The most recent shoot that I’ve posted was from October 2019 - two other shoots posted afterwards were older photos. I just checked, and since October, I’ve shot something like 8,700 - 8,900 photos. I took a break from Instagram to reset and detox, and also to understand myself better as a photographer. One thing I understood is that I wanted to be more of a personal photographer, and the bulk of those ~9,000 photos are personal photos of my close friends and family. Memories for us first, and maybe Instagram later. I do have four unpublished engagement shoots that are pending, but I want to spend more time presenting work that isn’t just couples. Don’t get me wrong - I love shooting engagements!

It took me years to get to this point. Between 2015 - 2018, I posted frequently, eager to learn photography through consistency and public exposure. I was drawn to portraiture in college. I had an overall attraction to artistic work that captured nuanced, relatable emotions in people that were complete strangers to me. Taking on photography opened up opportunities for me to attempt the same effect - all within the brown community in New York. My work went from experimentation to a display of an underserved community in the photography world, and it help build further purpose, relationships, artistic development, and refinement.

Instagram popped off in late 2017 thanks to Namaslay, and my style sharpened through a combinations of color handling, composition, and mood. I also started enjoying writing more, writing extensively stupid captions that typically layered how I was feeling underneath all the goofy shit I was writing. Do all my captions make sense? To me, they do. Sometimes I’ll just write a thousand words that’s strictly a Simpsons reference, and sometimes I’ll write a thousand words that’s all a joke, but really it’s me commenting on our generation’s flagrant displays of wealth. The best thing I learned about Instagram is that it’s mine to control.It is wonderful to see I can write in a very unfiltered way that (somehow) grabs people’s attention.

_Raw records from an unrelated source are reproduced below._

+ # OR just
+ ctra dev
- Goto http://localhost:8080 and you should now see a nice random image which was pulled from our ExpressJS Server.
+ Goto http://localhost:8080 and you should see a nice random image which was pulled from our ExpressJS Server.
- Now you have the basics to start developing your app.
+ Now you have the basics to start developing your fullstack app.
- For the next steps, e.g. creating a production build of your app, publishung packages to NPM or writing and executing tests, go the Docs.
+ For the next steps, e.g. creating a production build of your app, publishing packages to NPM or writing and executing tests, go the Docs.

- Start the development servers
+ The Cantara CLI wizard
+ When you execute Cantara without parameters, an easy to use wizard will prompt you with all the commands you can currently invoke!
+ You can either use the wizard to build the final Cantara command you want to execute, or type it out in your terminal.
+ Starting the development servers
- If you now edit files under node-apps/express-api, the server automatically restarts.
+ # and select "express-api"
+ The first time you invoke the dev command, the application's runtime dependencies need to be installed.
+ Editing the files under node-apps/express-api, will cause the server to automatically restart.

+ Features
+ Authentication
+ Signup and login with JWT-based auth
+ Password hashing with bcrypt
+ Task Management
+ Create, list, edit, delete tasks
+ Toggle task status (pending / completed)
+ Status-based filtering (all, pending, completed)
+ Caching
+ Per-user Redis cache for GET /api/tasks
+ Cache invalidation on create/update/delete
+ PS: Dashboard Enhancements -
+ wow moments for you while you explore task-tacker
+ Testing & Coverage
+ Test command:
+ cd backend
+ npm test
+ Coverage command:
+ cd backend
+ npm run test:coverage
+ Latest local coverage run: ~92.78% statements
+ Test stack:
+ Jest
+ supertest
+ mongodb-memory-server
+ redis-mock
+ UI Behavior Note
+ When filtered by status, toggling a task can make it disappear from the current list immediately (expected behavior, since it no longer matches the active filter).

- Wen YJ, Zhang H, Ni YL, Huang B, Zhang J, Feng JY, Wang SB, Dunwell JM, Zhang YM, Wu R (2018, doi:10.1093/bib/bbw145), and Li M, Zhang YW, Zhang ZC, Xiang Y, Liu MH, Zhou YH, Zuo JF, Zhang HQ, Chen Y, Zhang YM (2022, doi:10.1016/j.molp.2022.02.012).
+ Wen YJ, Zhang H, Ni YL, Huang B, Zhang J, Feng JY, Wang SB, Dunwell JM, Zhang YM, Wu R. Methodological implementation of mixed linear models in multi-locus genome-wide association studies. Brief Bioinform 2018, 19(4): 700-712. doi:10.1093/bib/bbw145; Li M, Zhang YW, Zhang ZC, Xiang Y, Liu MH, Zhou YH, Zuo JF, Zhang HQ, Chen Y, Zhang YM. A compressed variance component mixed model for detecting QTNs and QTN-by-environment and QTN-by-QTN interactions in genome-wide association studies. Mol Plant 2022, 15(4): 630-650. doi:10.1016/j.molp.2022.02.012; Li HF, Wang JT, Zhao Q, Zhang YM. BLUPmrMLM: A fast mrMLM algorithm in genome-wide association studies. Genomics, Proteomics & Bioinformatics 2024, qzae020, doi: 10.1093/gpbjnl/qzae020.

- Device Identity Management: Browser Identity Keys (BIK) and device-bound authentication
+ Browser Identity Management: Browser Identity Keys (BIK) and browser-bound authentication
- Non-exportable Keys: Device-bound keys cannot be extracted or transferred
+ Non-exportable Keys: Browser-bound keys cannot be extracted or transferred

I still shoot quite a bit, even when it looks like I’m not. Usually over 50,000 photos a year, which really is such an arbitrary number. Better photographers can shoot 5,000 or less, but for me, it’s how I got to this point - and I’m still only 30% or so where I want to be with my photography acumen. Everything takes time, your style above all else.

tangier, morocco

12. How do you thoughtfully take photos in other countries as an American, if at all? 

This one’s real heavy.

I traveled to Morocco almost two years ago with a group of something like fifteen people. The beginning of the trip opened up a rush of excitement to pop off and shoot rapidly - but after a couple days, we paused, and started having several conversations about the ethics of our behavior. How badly were we appropriating Moroccan culture, and how can we stop treating the locals here as our personal human zoo?

My advice: slow down and properly visit a country. Speak to the people there, learn about the country’s history, and accept yourself as a visitor. Our appropriation conversations gave us significant awareness. Two years later, we have thoughtful photos - they are the photos that still matter to our group, specifically, reflecting on the more substantial moments of the trip. These aren’t grandiose, sweeping landscape photos, or black and white photos of an aging street vendor. They’re photos that allow us to fondly remember the trip instead of accessories that show off what we saw.

I don’t mean to suggest that all vacations should be held as private photos, I would never suggest to withhold posting your vacation photos. But to call a country beautiful after you sped through it taking shots at predetermined locations - this isn’t visiting a country. Nor is it photography. Make your trips count.